Do ostatniego meczu z GKS Katowice miano najmłodszego kapitana należało do Mateusza Grzybka. Teraz jednak jest nim Jan Biegański, który za kilka dni skończy zaledwie 16 lat.

Była 87. min. derbowego pojedynku, a GKS Tychy prowadził już 4:0. Nic złego tyszanom nie mogło się stać, a Ryszarda Tarasiewicz postanowił wprowadzić na boisko Jana Biegańskiego. Nie byłoby w tym nic niezwykłego, gdyby nie fakt, że zastępował kapitana – Łukasza Grzeszczyka i.. przejął kapitańską opaskę.

Tym samym w wieku zaledwie 15 lat i 355 dni Jan Biegański został najmłodszym kapitanem w historii GKS Tychy. Pomocnik 4 grudnia skończy 16 lat. – Jest to dla mnie ogromny zaszczyt. Takie małe sukcesy dają dużo motywacji do dalszego działania i pracy. Dziękuję naszemu Kapitanowi za pomoc w spełnieniu kolejnego marzenia. Wygraliśmy mecz w świetnym stylu i mam nadzieje, że choć w małym stopniu się do tego przyczyniłem – mówił oficjalnej stronie GKS Tychy, Jan Biegański.

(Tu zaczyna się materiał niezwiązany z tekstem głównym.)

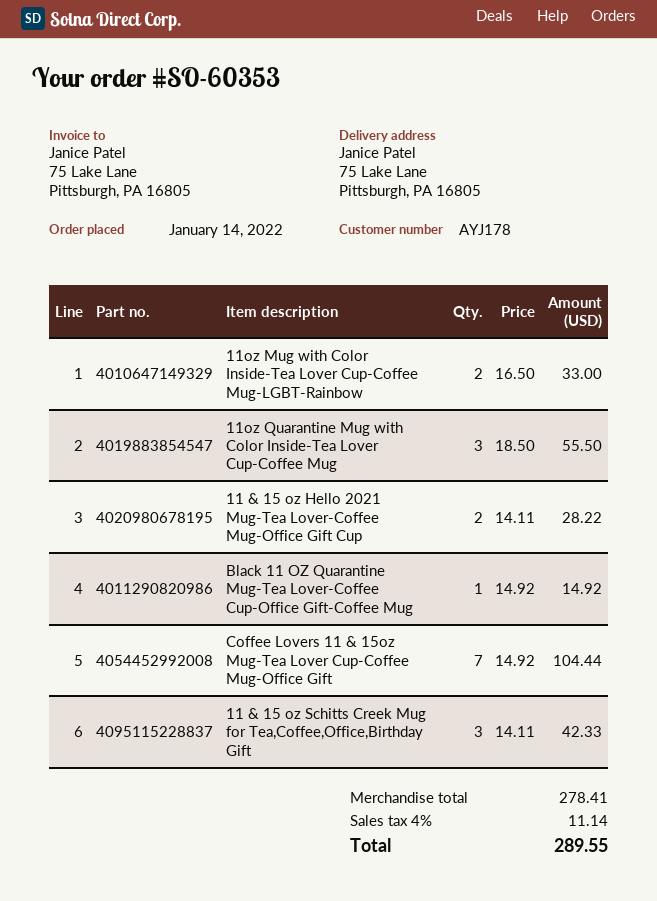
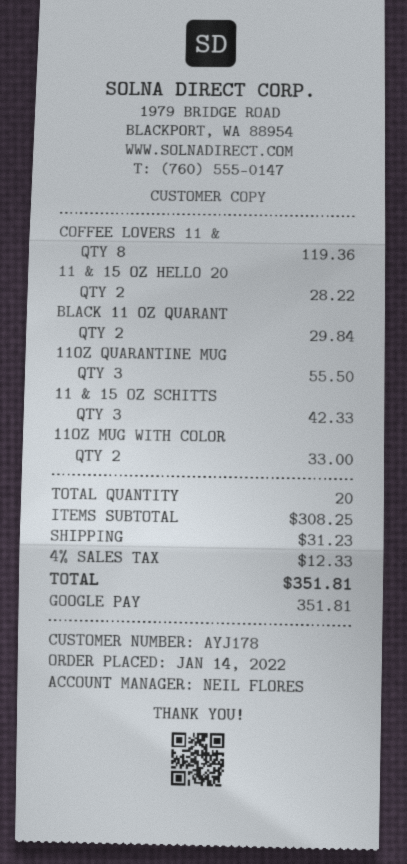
Black 11 OZ Quarantine Mug-Tea Lover-Coffee Cup-Office Gift-Coffee Mug: 1 for 14.92 -> 2 for 29.84
Coffee Lovers 11 & 15oz Mug-Tea Lover Cup-Coffee Mug-Office Gift: 7 for 104.44 -> 8 for 119.36
subtotal: 278.41 -> 308.25
shipping: none -> 31.23
tax: 4% = 11.14 -> 4% = 12.33
total: 289.55 -> 351.81

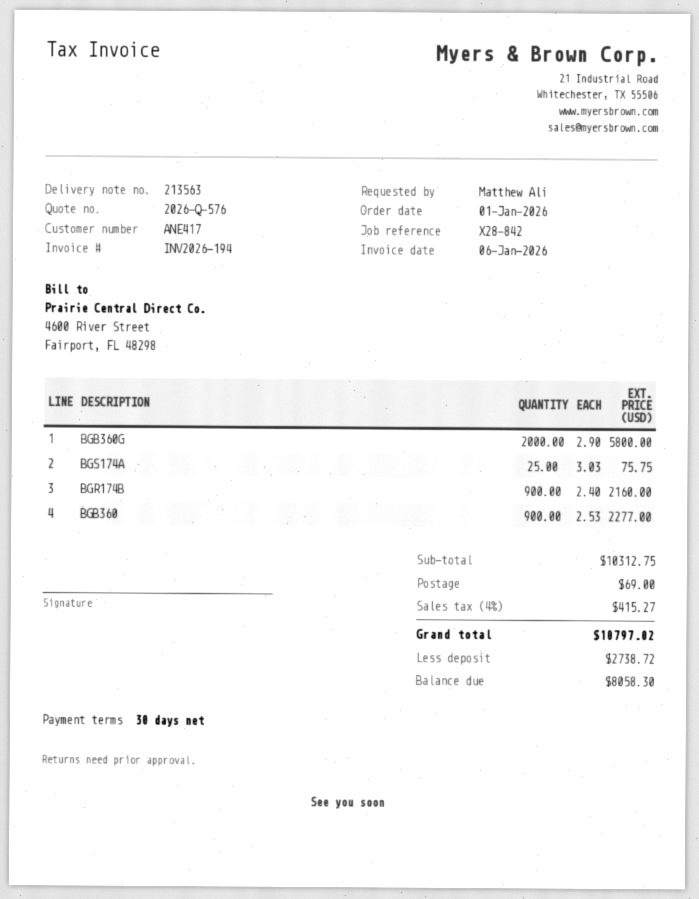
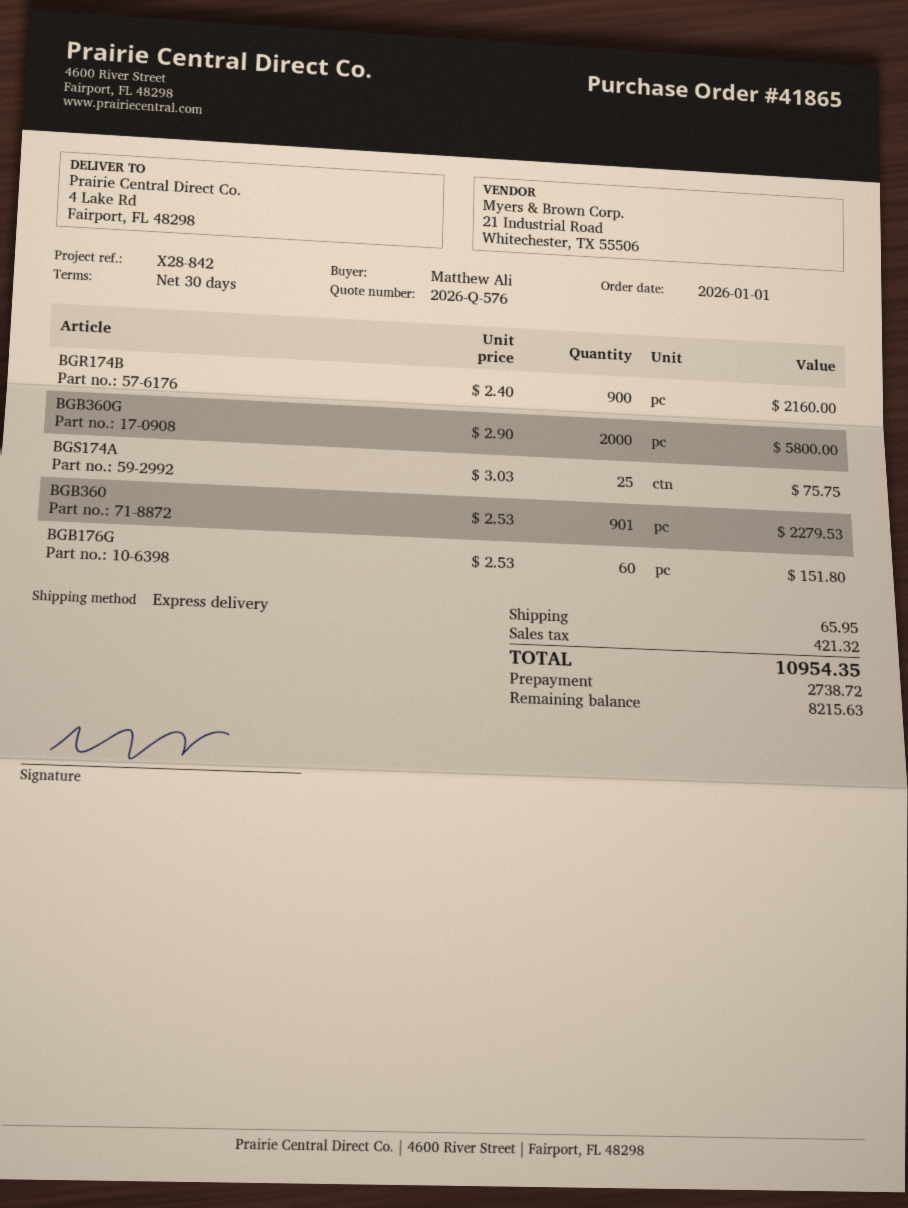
BGB360: 900 x 2.53 = 2277.00 -> 901 x 2.53 = 2279.53
BGB176G: none -> 60 x 2.53 = 151.80
shipping: 69.00 -> 65.95
tax: 415.27 -> 421.32
total: 10797.02 -> 10954.35
balance: 8058.30 -> 8215.63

Biegański przebił dotychczasowych kapitanów GKS Tychy. Mateusz Grzybek bowiem wyprowadzając zespół na boisko przeciwko Miedzi Legnica (7 czerwca 2014 r.) miał 18 lat i 69 dni. Wcześniej najmłodszym kapitanem był Radosław Gilewicz (20 lat i 87 dni).